*Task to carry out:*
The records below must be reproduced exactly. Strip out the pictures.

- - -

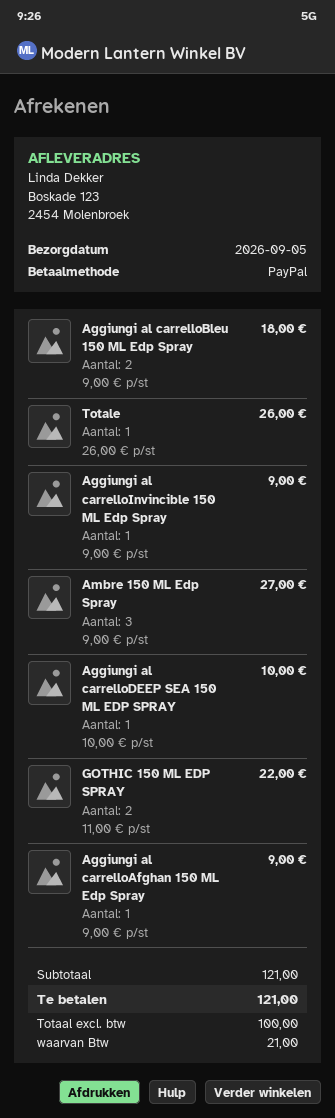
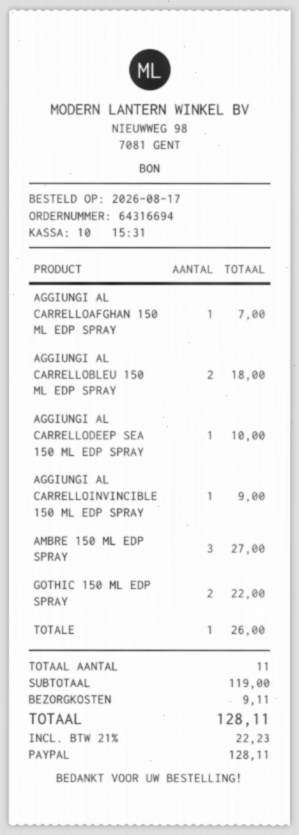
Aggiungi al carrelloAfghan 150 ML Edp Spray: 1 for 9.00 -> 1 for 7.00
subtotal: 121.00 -> 119.00
shipping: none -> 9.11
tax: 21.00 -> 22.23
total: 121.00 -> 128.11

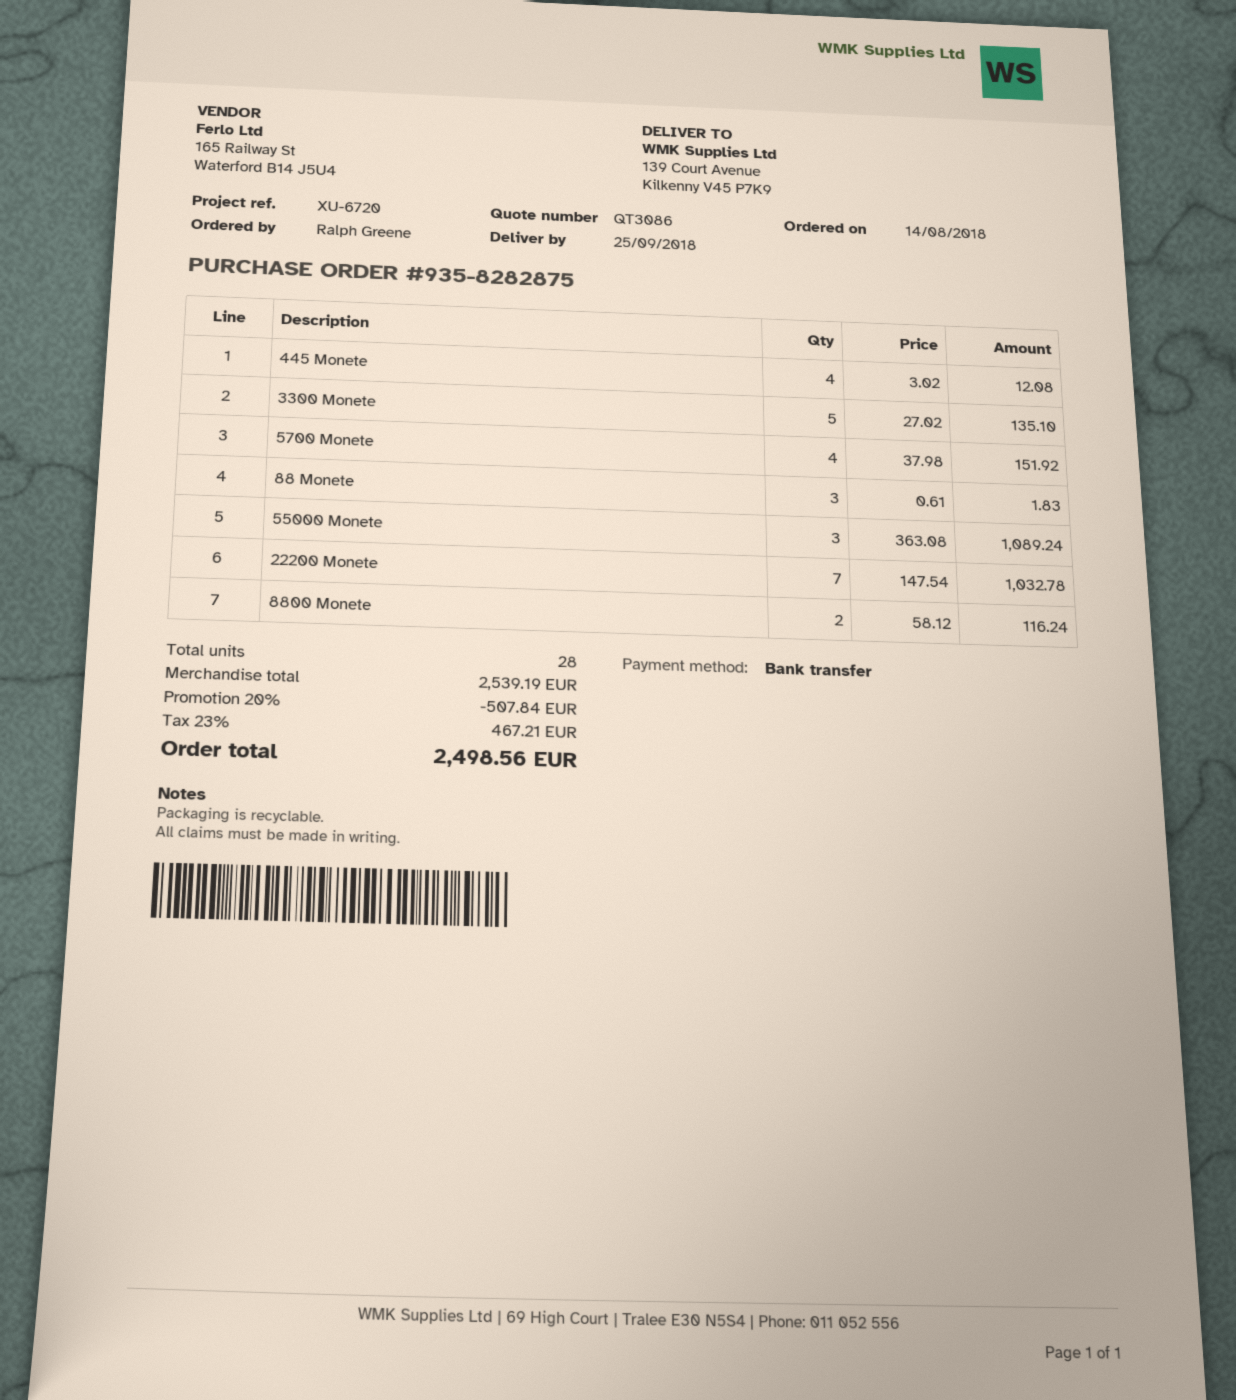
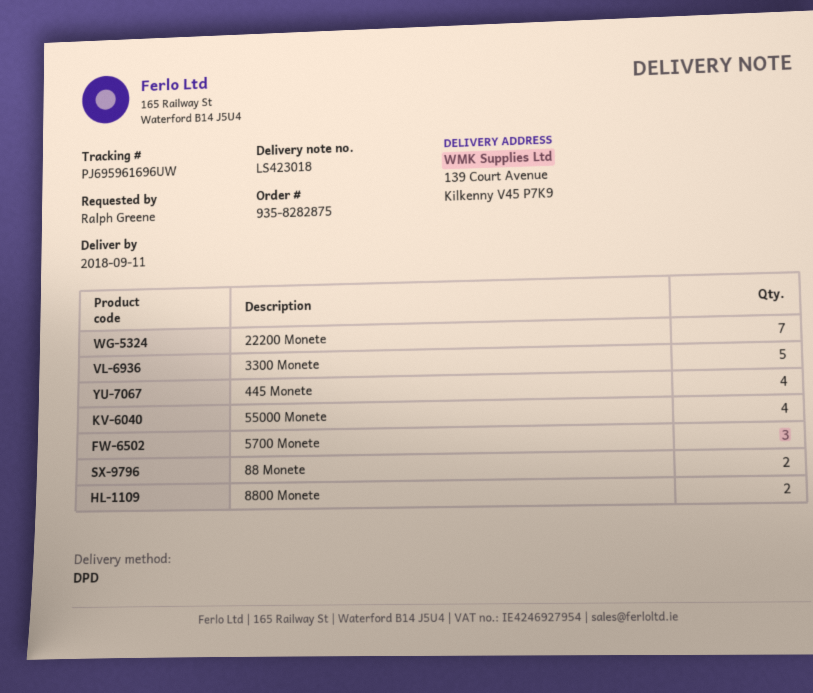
delivery date: 2018-09-25 -> 2018-09-11
5700 Monete: 4 -> 3
88 Monete: 3 -> 2
55000 Monete: 3 -> 4

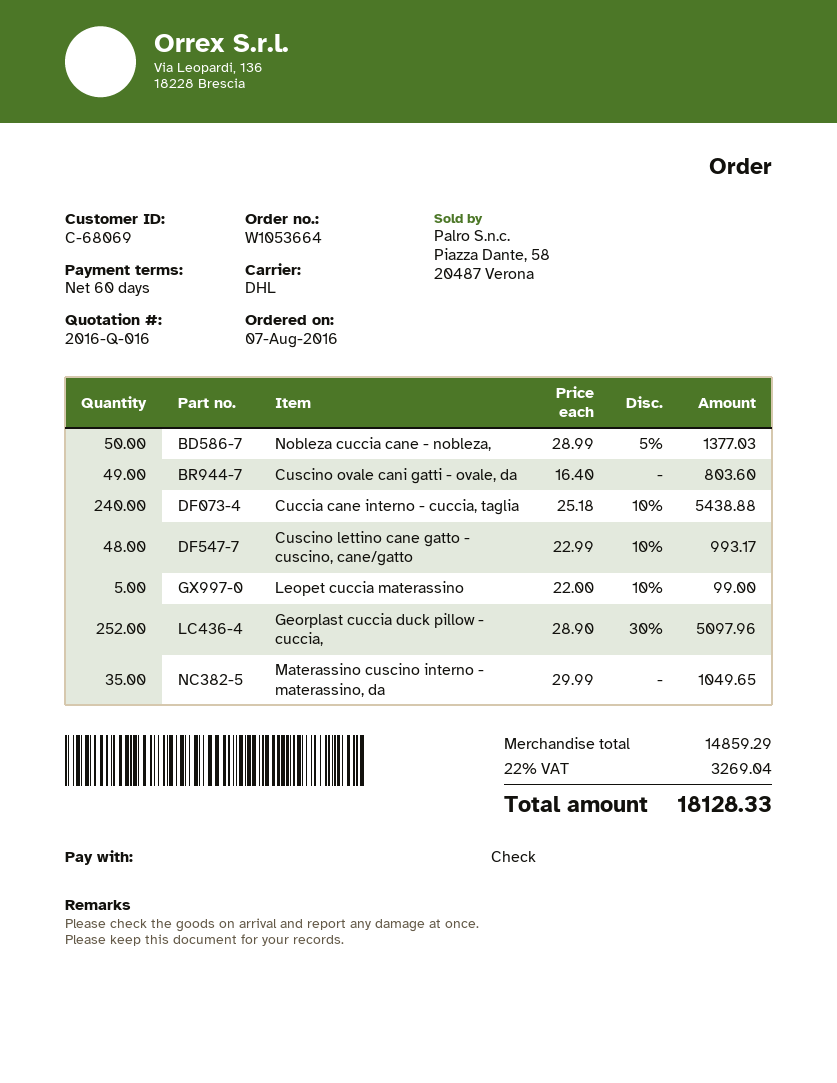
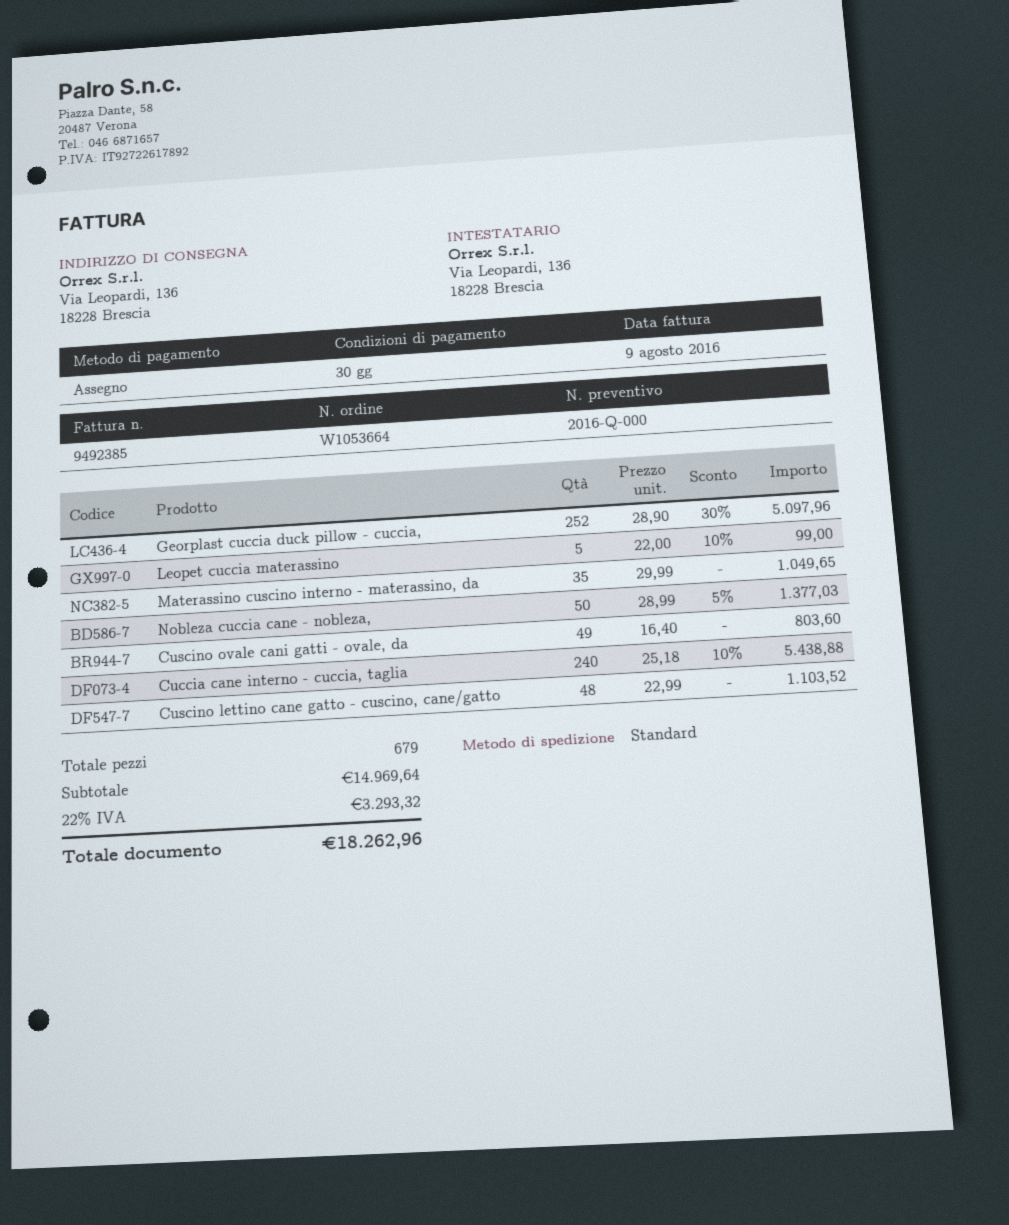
quote number: 2016-Q-016 -> 2016-Q-000
payment terms: 60 days -> 30 days
shipping method: DHL -> standard
Cuscino lettino cane gatto - cuscino, cane/gatto: 48 x 22.99 - 10% = 993.17 -> 48 x 22.99 = 1103.52
subtotal: 14859.29 -> 14969.64
tax: 22% = 3269.04 -> 22% = 3293.32
total: 18128.33 -> 18262.96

- - -

*Answer box:*
Aggiungi al carrelloAfghan 150 ML Edp Spray: 1 for 9.00 -> 1 for 7.00
subtotal: 121.00 -> 119.00
shipping: none -> 9.11
tax: 21.00 -> 22.23
total: 121.00 -> 128.11

delivery date: 2018-09-25 -> 2018-09-11
5700 Monete: 4 -> 3
88 Monete: 3 -> 2
55000 Monete: 3 -> 4

quote number: 2016-Q-016 -> 2016-Q-000
payment terms: 60 days -> 30 days
shipping method: DHL -> standard
Cuscino lettino cane gatto - cuscino, cane/gatto: 48 x 22.99 - 10% = 993.17 -> 48 x 22.99 = 1103.52
subtotal: 14859.29 -> 14969.64
tax: 22% = 3269.04 -> 22% = 3293.32
total: 18128.33 -> 18262.96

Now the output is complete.